SOURCE DATA:
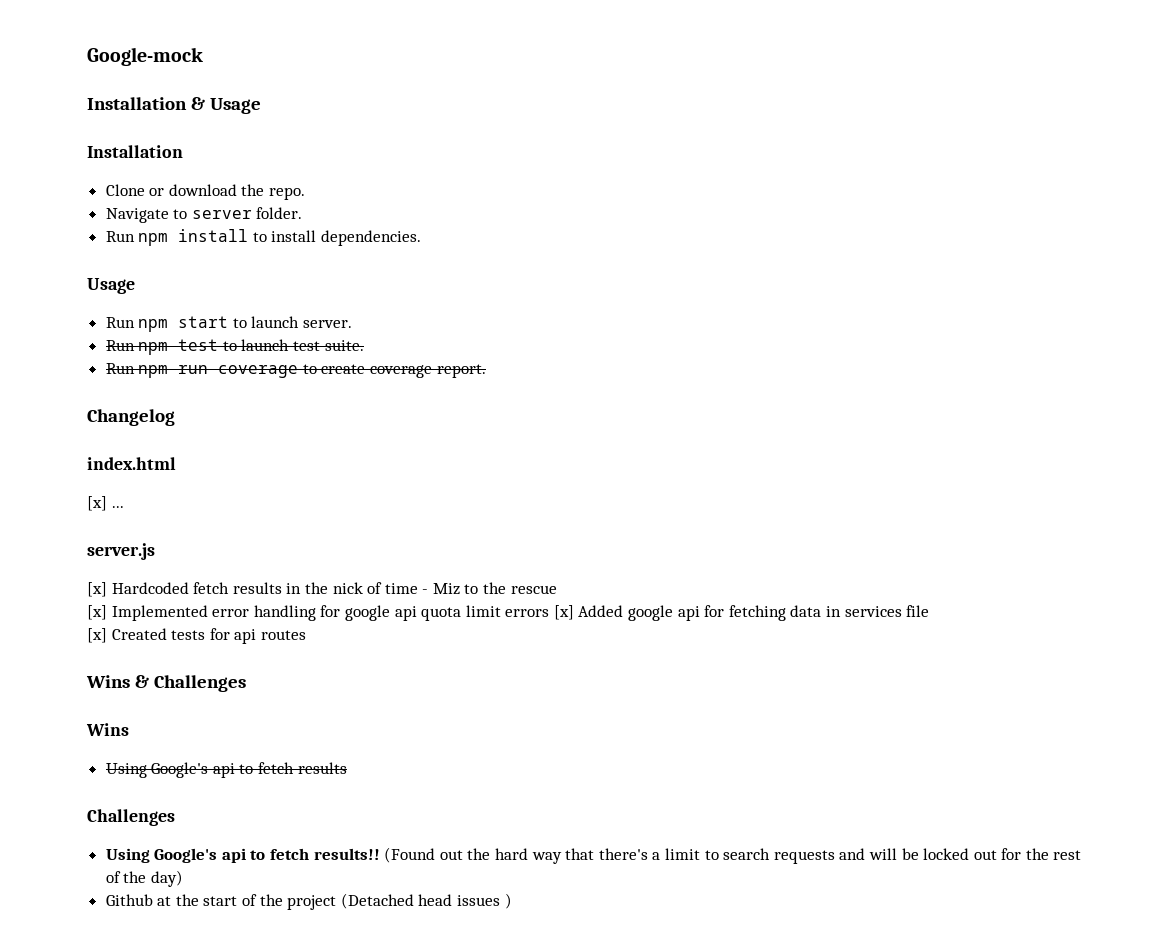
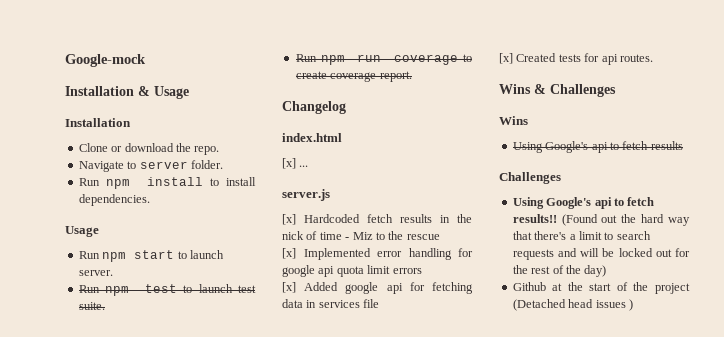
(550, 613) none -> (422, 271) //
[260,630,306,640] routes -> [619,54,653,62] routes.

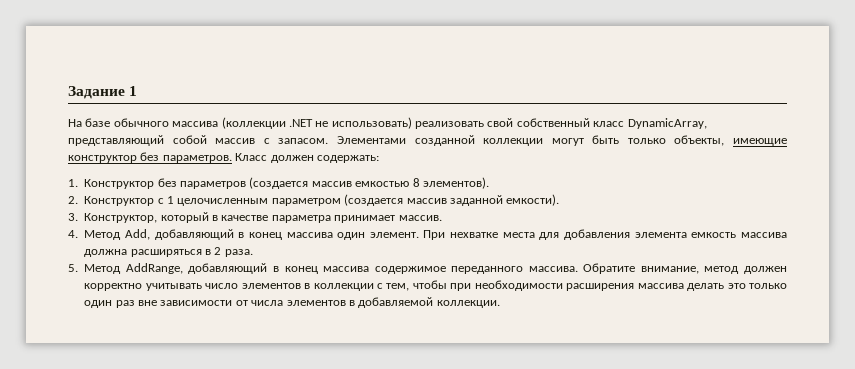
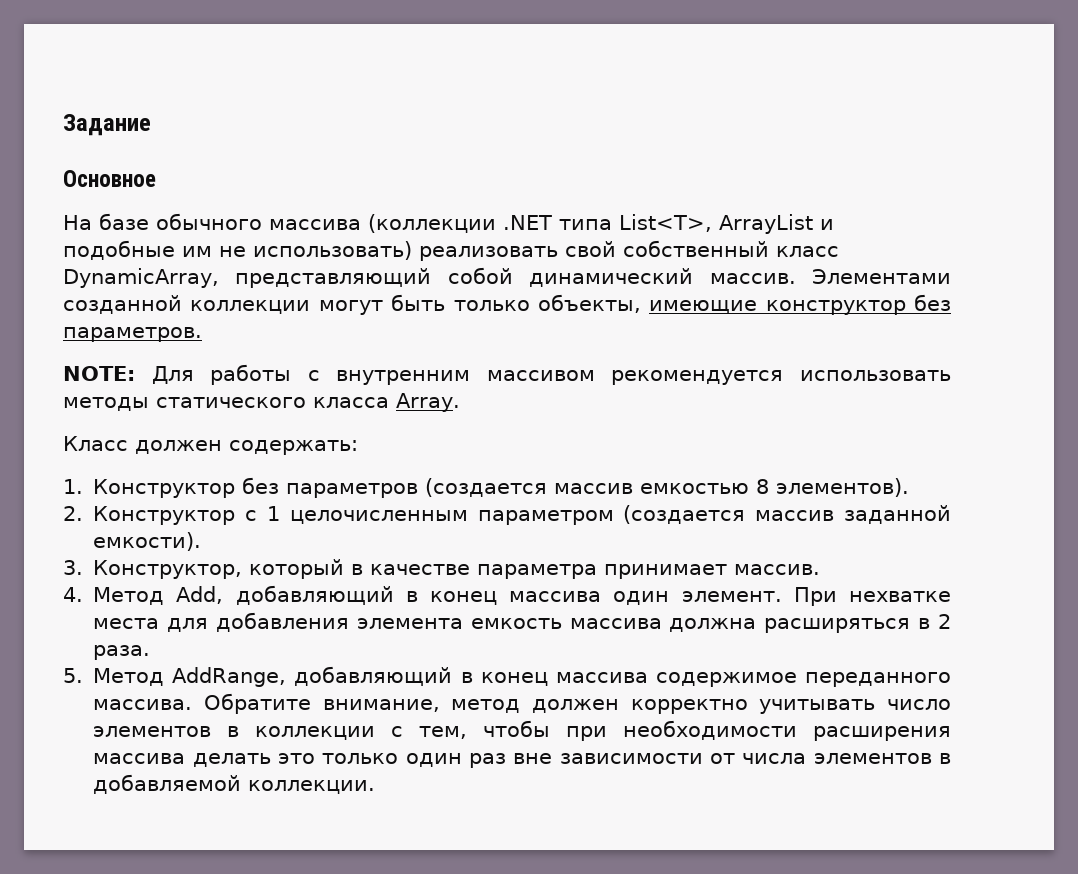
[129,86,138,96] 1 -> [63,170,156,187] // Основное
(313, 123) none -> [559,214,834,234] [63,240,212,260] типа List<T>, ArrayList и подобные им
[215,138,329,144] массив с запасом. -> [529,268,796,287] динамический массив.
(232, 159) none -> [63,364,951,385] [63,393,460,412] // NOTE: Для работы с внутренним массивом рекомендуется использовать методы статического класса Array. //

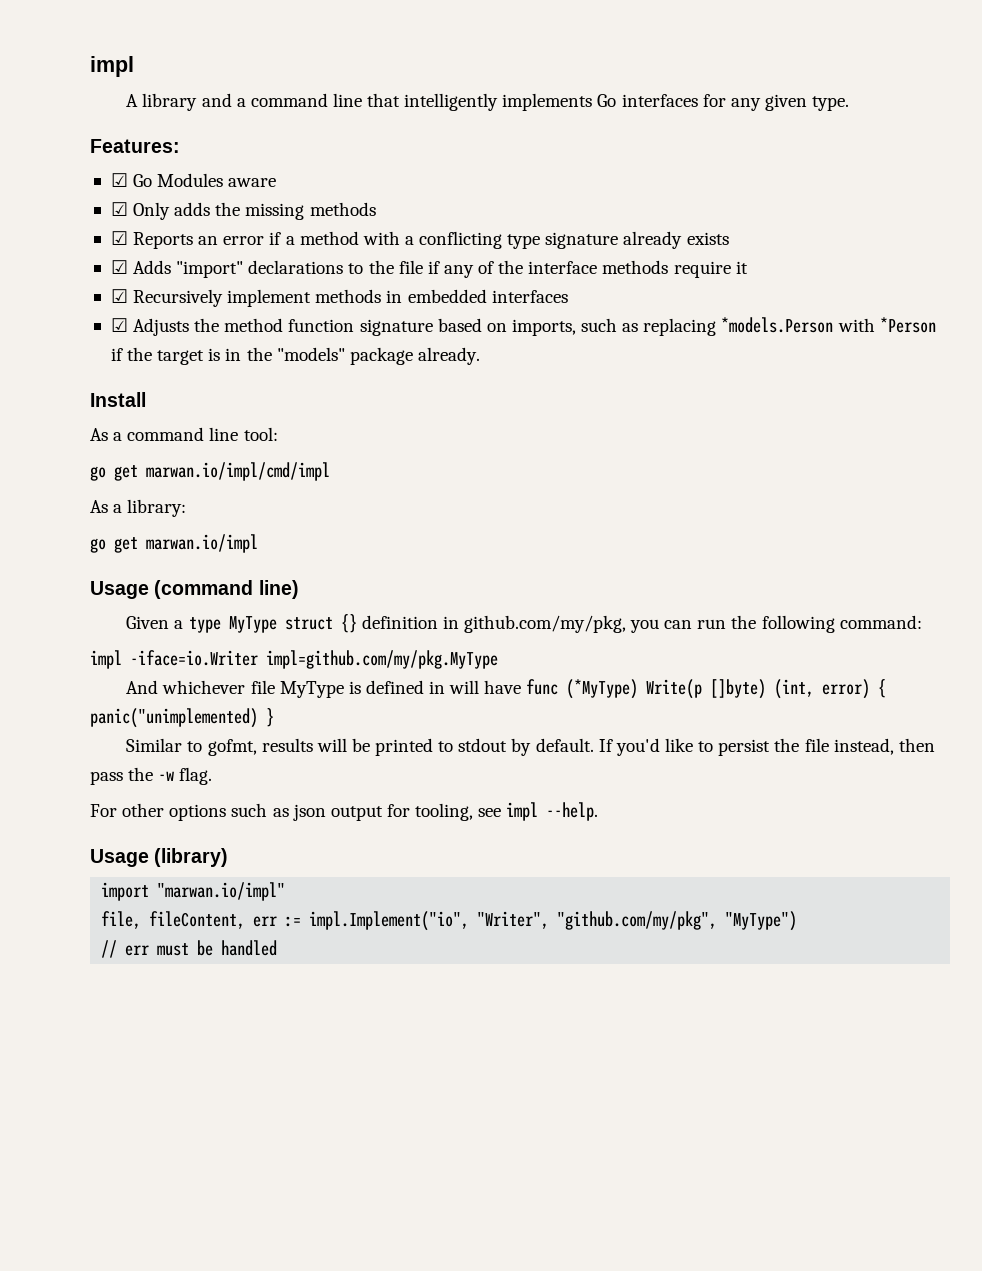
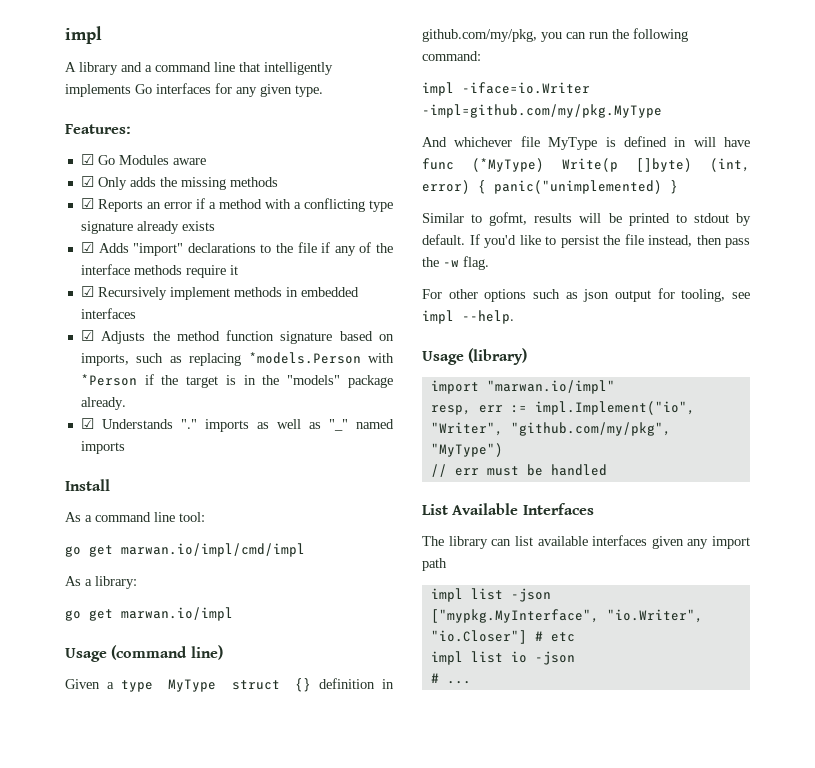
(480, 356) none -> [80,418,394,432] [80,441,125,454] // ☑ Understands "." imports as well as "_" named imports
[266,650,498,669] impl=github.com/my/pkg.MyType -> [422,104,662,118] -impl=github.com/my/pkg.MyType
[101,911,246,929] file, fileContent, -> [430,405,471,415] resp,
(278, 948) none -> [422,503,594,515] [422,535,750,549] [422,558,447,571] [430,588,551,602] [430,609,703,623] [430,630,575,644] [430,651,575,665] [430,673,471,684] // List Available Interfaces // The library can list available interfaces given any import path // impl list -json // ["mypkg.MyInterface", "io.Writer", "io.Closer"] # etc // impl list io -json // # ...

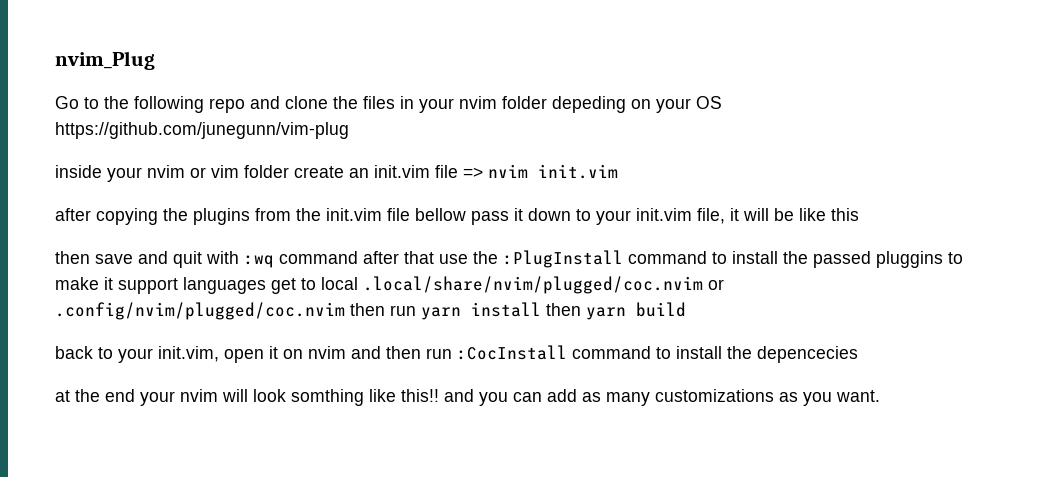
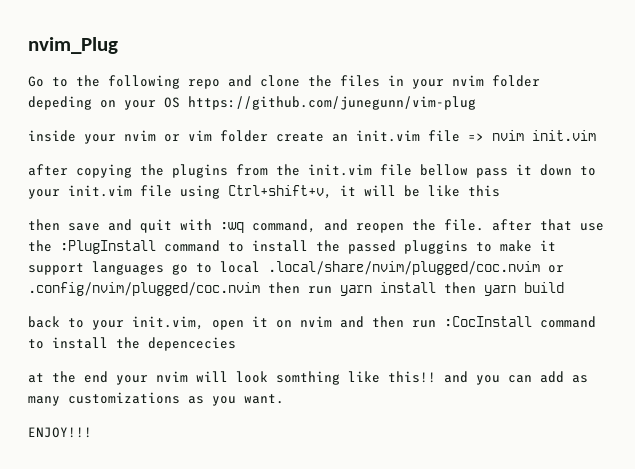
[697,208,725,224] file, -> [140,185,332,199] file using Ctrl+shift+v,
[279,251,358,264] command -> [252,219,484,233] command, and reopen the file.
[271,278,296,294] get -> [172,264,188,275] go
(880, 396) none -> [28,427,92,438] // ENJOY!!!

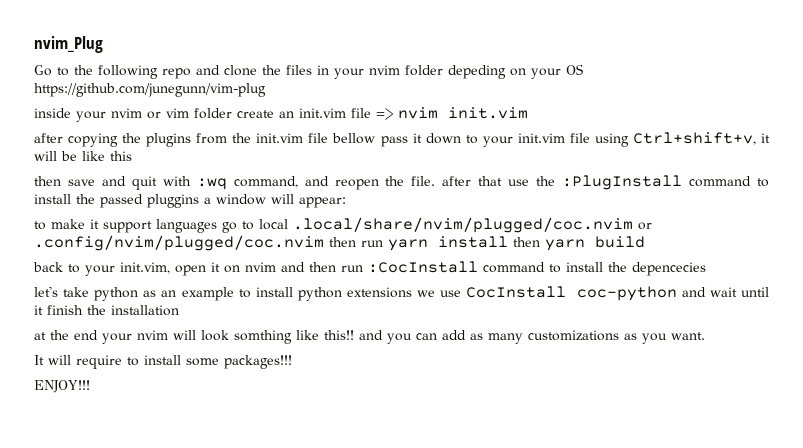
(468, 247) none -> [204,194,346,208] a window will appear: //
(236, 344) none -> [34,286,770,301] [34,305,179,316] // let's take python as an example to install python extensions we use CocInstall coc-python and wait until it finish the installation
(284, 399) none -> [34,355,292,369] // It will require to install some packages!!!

TASK REQUIREMENTS:
What is needed is a single number: how many lines of the data contain the word "List".

OUTPUT FOR THIS TASK:
2